I don't know how long this will take to happen, but here is my personal prediction: the current craze for turbines will crash (due to subsidy withdrawl) when it finally becomes common knowledge that industrially useful power can not be obtained via that route short of (1) backup via fossil sources (Pickens!) or (b) investments that make even current day nuclear plants look essentially free.

"Renewable" -- wind and solar -- is the CDO of the energy market. Initially it looks like a great idea ... say, when the wipe-out comes to pass, do you think the "Greens" will accept responsibility for the lost time and disastrous mis-investments?

The delay of Olkiluoto 3 is a good example of what happens when you rewake a dormant industry. The construction schedule were reasonable for a reactor built in Europe in the 70:s or 80:s when the suppliers and crews had all the skills in place. They also seem to have started building before all the detailed design were finished.

I am quite happy that the Finns have been very serious about security and quality issues. Good security need skilled authorities.

It will be Finlands 5:th reactor and there are three consortia competing about the go ahead for building the 6:th. It will be easier to build the next one.

I dont think the licensing for a thorium breeder will be any easier. Also such an reactor will have all calculations double checked and will need some expensive security measures such as being aeroplane crash proof. But I think thorium breeders is an exelent technology to develop while recreating the ability to quickly build nuclear powerplants. Wonder if lawyers can be retrained as welders? ;-)

.

Yes, ~ 100 years are only uranium resources at very low cost of extraction (less than 130 $/kg, pratically less than one $ per oil barrel equivalent) with *current* nuclear technology of course with no recycle/reprocessing at *current* nuclear electricity production (about 15-20% of the world use)
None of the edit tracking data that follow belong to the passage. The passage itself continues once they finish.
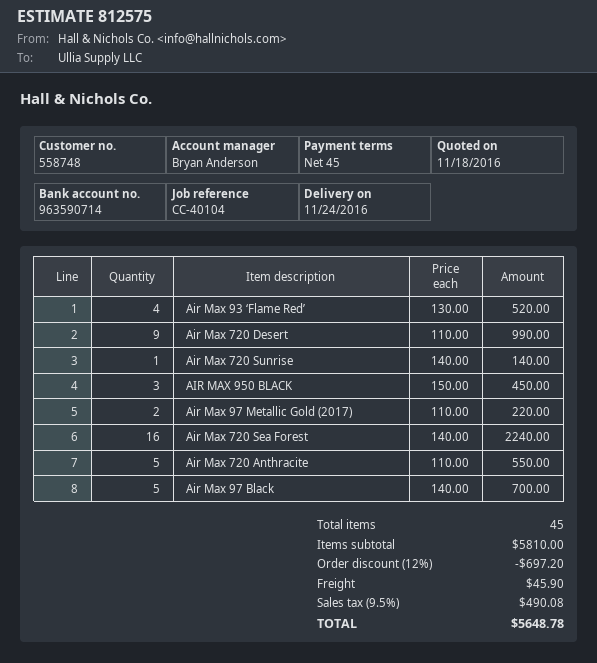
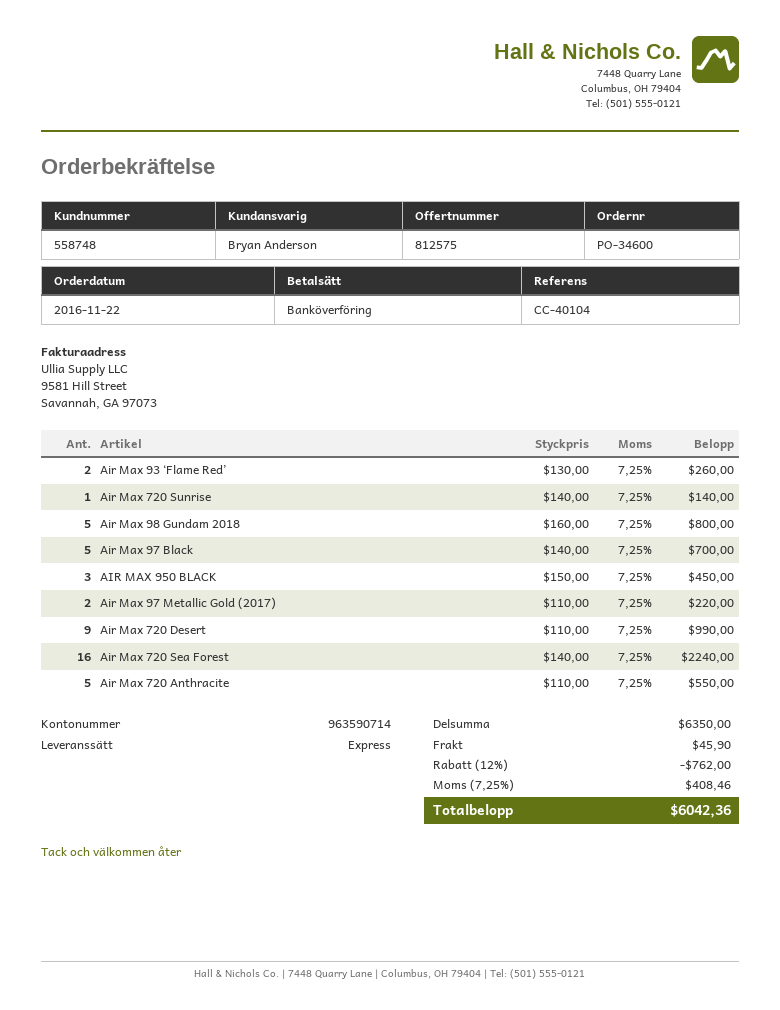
Air Max 93 ‘Flame Red’: 4 x 130.00 = 520.00 -> 2 x 130.00 = 260.00
Air Max 98 Gundam 2018: none -> 5 x 160.00 = 800.00
subtotal: 5810.00 -> 6350.00
discount: 12% = 697.20 -> 12% = 762.00
tax: 9.5% = 490.08 -> 7.25% = 408.46
total: 5648.78 -> 6042.36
Bear in mind, with a kg of natural with current nuclear technology you can procuce 40'000 to 55'000 kWh ; with fast breeders or thorium breeders about 7-8 TWh, there is at least a ratio of about 100 between the two; pratically with breeders nuclear is almost infinite, renewable. But even without breeders (including thorium) and for a long time we will not need them, the uranium economically and energetically avialable is very high, because we can tap those resources
at a cost of extraction, say, of 10 $ per oil barrel equivalent which are in the order of centuries or thousands years, at least

At some point in time, every material thing on earth will have its own peak. Peak is the point of greatest production (supply) in a given period of time. Peak is not the total available, nor the amount left, nor is it price dependent. Even renewable resources have peak production too. You can only recycle so much in a day. When resources are used faster than they can be recycled, a limit will be reached. Because of peak production, growth will be limited until a replacement resource is found. Think of filling a glass with water. At some point no more water can be added to the glass. Then we get a bigger glass or a different glass. We are at a point of finding a replacement resource for oil. The sooner we adopt a replacement the better. The real issue is that oil was so cheap and so easy for so long that we are all spoiled rotten. Oil has enabled people to be fat and lazy. Before the oil age, people did a lot more physical labor to grow food and travel. Oil is like steroids, and has caused an unsustainable level of growth.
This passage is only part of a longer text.